Federation Management Specialist

Responsibilities:

• Enhanced J2EE TFIM Custom Modules from TFIM 6.1 to TFIM 6.2 OSGI compliant.
• Promoted all the federations & partner configurations from TFIM 6.1 to TFIM 6.2. Also administered the Tivoli Access Manager junction to point to the appropriate backend TFIM instances.
• Strong expertise with all SAML protocols & verbatim, Liberty and WS-Federation.
• Configured Tivoli Access Manager to protect internal Websphere Portals, configured CA Siteminder R12 to protect internal TIBCO portals
• To perform auditing of the federations & partners, database logging of SAML 2.0 assertion data using Hibernate is performed.
• Created SAML 2.0 & SAML 1.1 metadata to migrate the above partners from TFIM 6.1 to TFIM 6.2 environment.
• Self-Services design development using Struts Action, Spring & Hibernate and java workflow.

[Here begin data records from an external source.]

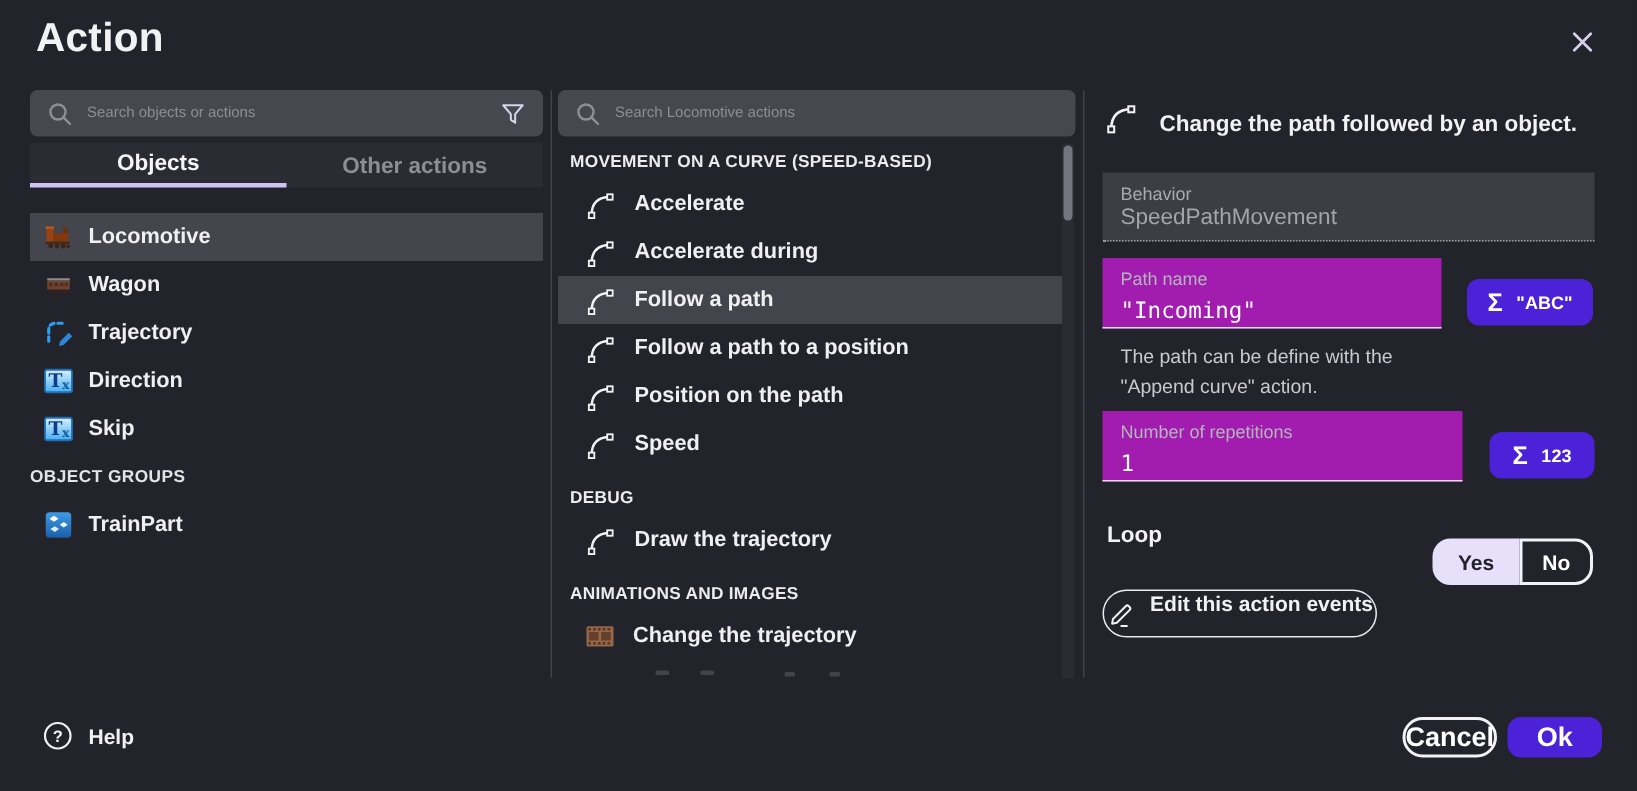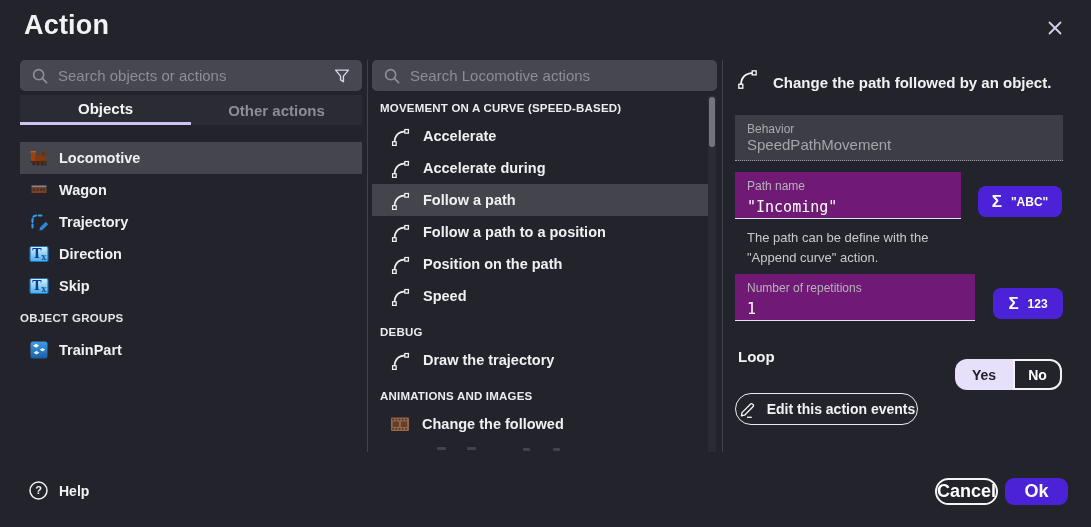"Search objects or actions" .search-input { font-size: 15px -> 10px }
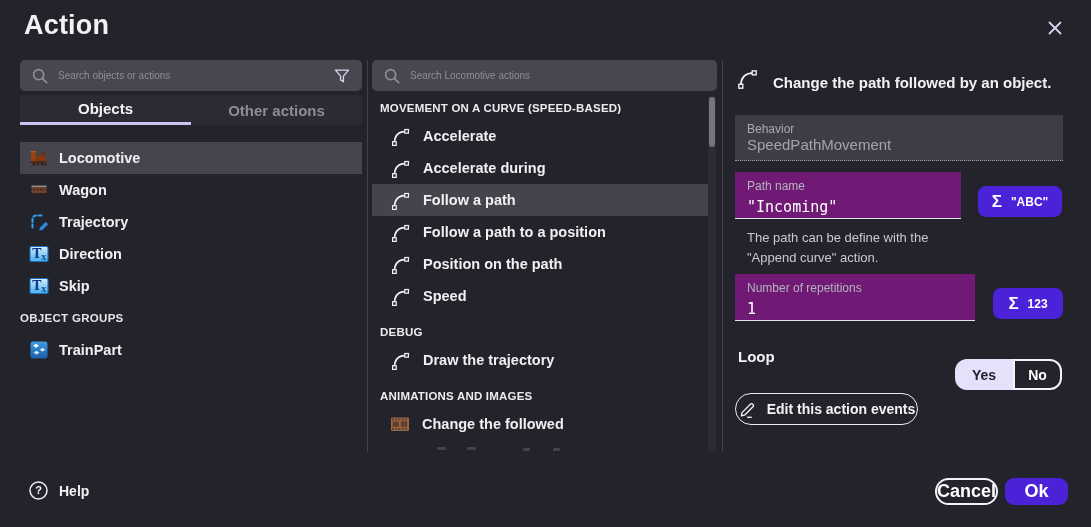"Path name" .field-box { background: #701a75 -> #a21caf }
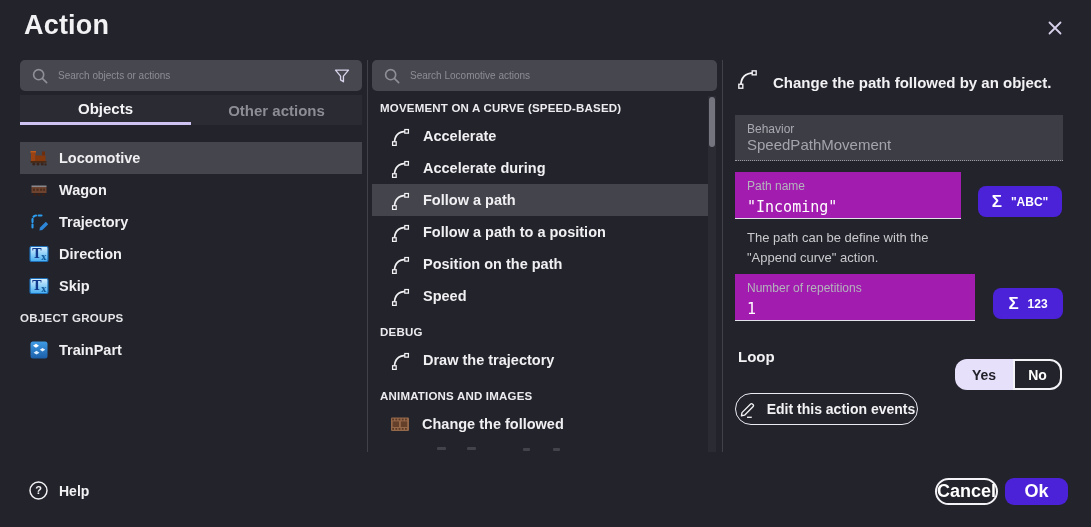"Edit this action events" .edit-btn { align-items: center -> none }
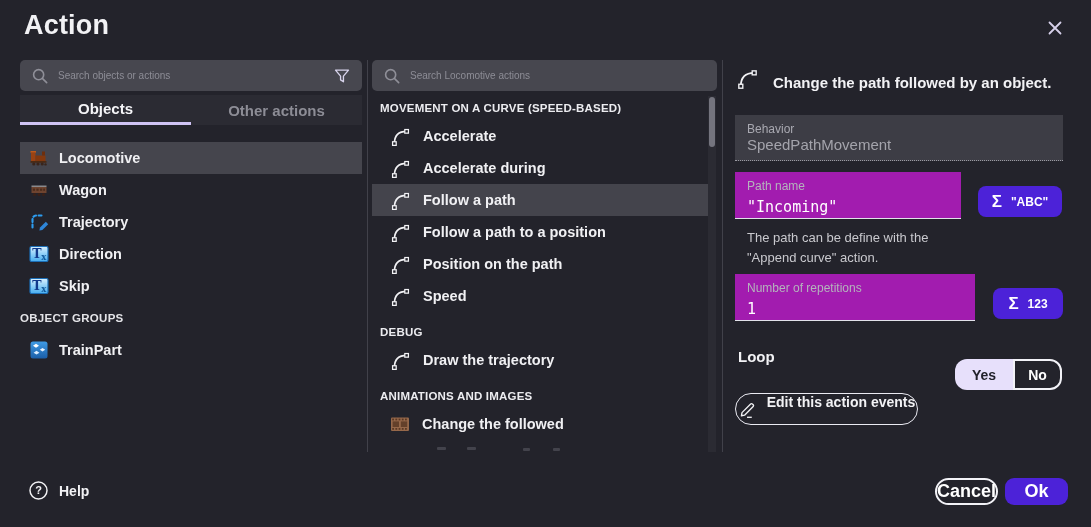"Change the followed" span.row-label { text: followed -> trajectory }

Confidential, St Louis, MO 1 week

Technology Stack: Tivoli Federated Identity Manager

Presales Architect

Responsibilities:

• High level approach to integrate Confidential internal portal with SuccessFactors - Cloud based Business Integration Software for Human Resources Management
• Presented an architectural approach for Tivoli Access Manager / WebSEAL integration with Mobile Platforms specifically for BlackBerry.

Confidential, MD

Technology Stack: Oracle Service Bus, Oracle BPEL Manager, Oracle OAM

SOA Security Architect - Oracle suite

Responsibilities:

• Provided solution architecture for the process automation utilizing OSB.
• Define the individual services required and the whole orchestration model with security policies (WS-Policy, WS-SecurityPolicy, WS-Username Token to integrate with specific partners.
• Utilize OSB and BPEL Manager to do a proof of concept and to develop the actual solution for integration.
• Protected all Web services with Username tokens based on ws-policies.